Extracted information =
- Opening Delimiter -

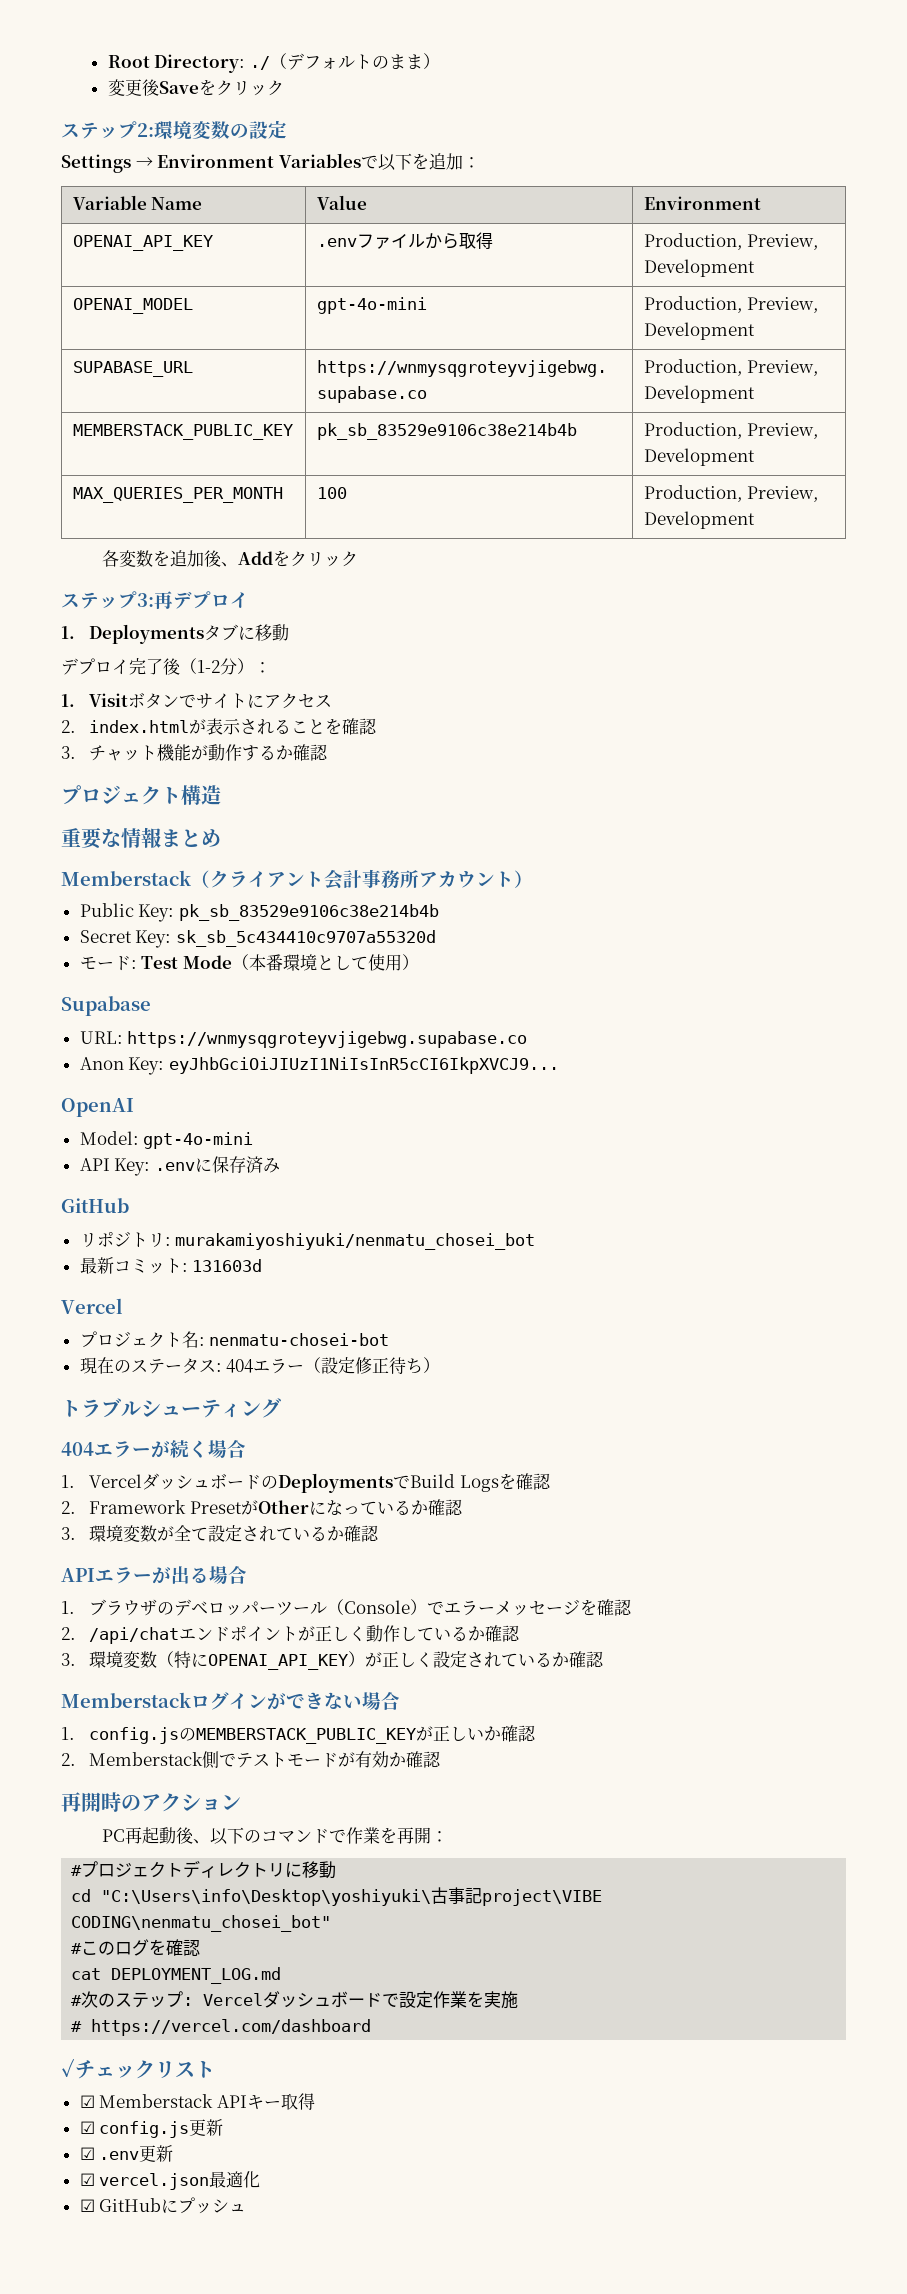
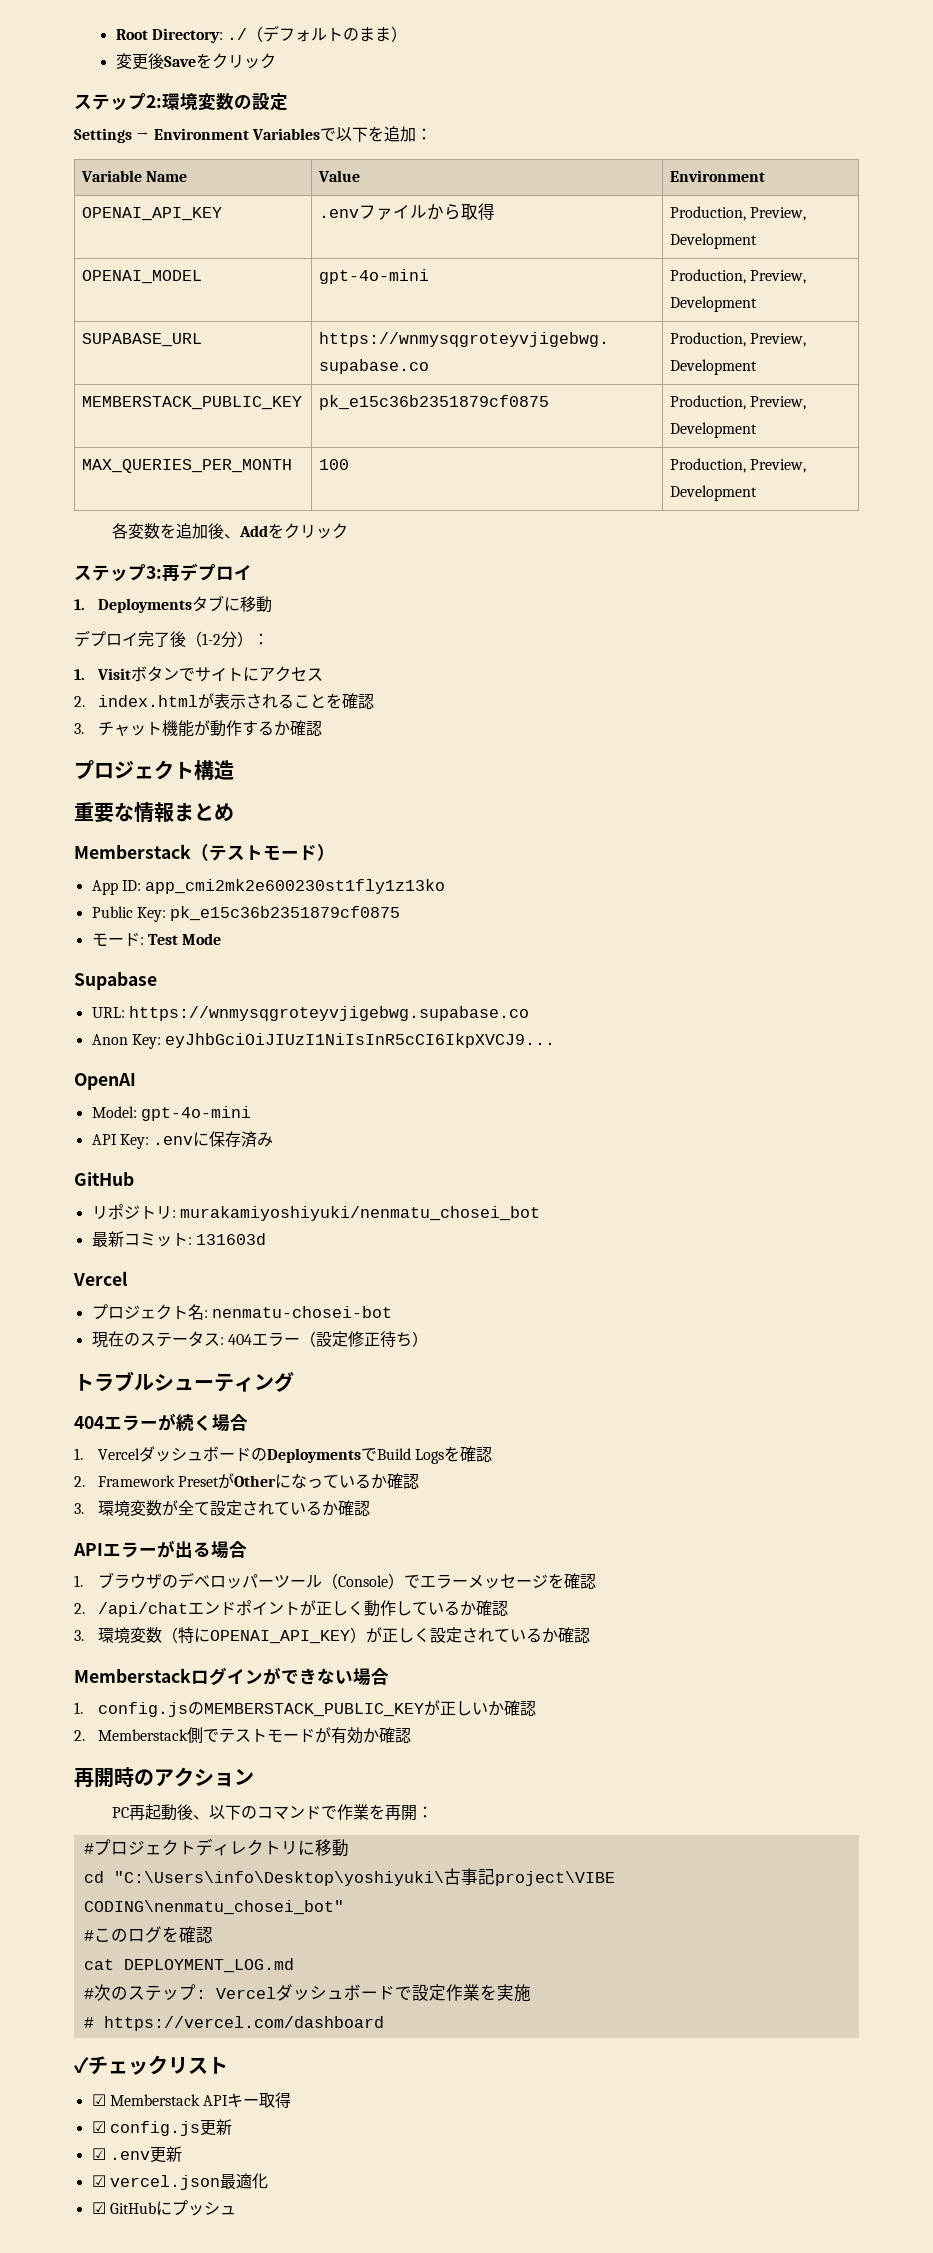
- MEMBERSTACK_PUBLIC_KEY | pk_sb_83529e9106c38e214b4b | Production, Preview, Development
+ MEMBERSTACK_PUBLIC_KEY | pk_e15c36b2351879cf0875 | Production, Preview, Development
- Memberstack（クライアント会計事務所アカウント）
- Public Key: pk_sb_83529e9106c38e214b4b
- Secret Key: sk_sb_5c434410c9707a55320d
+ Memberstack（テストモード）
+ App ID: app_cmi2mk2e600230st1fly1z13ko
+ Public Key: pk_e15c36b2351879cf0875
- モード: Test Mode（本番環境として使用）
+ モード: Test Mode

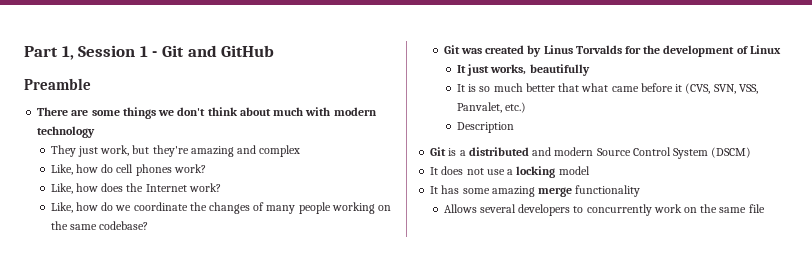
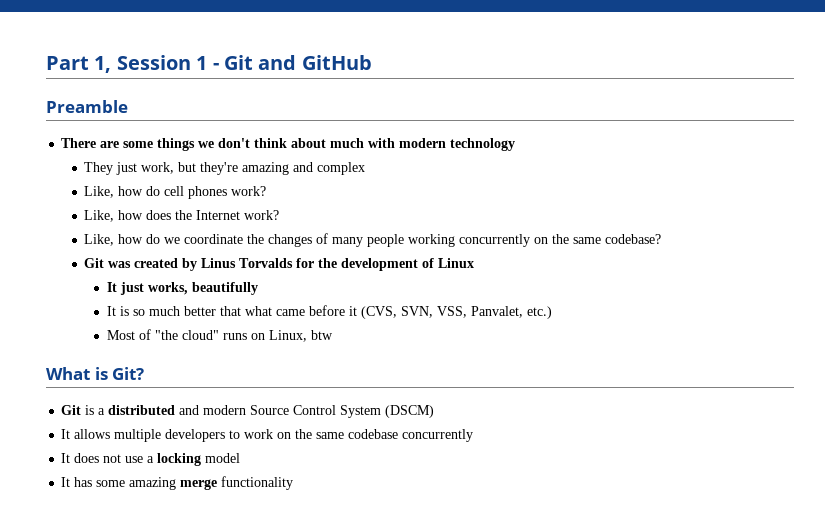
- Like, how do we coordinate the changes of many people working on the same codebase?
+ Like, how do we coordinate the changes of many people working concurrently on the same codebase?
- Description
+ Most of "the cloud" runs on Linux, btw
+ What is Git?
+ It allows multiple developers to work on the same codebase concurrently
- Allows several developers to concurrently work on the same file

- Closing Delimiter -

Task instructions = Every line between the one holding "- Like, how" and the end of the listing above, inclusive, must be transcribed exactly; omit all others.

Solved problem =
- Like, how do we coordinate the changes of many people working on the same codebase?
+ Like, how do we coordinate the changes of many people working concurrently on the same codebase?
- Description
+ Most of "the cloud" runs on Linux, btw
+ What is Git?
+ It allows multiple developers to work on the same codebase concurrently
- Allows several developers to concurrently work on the same file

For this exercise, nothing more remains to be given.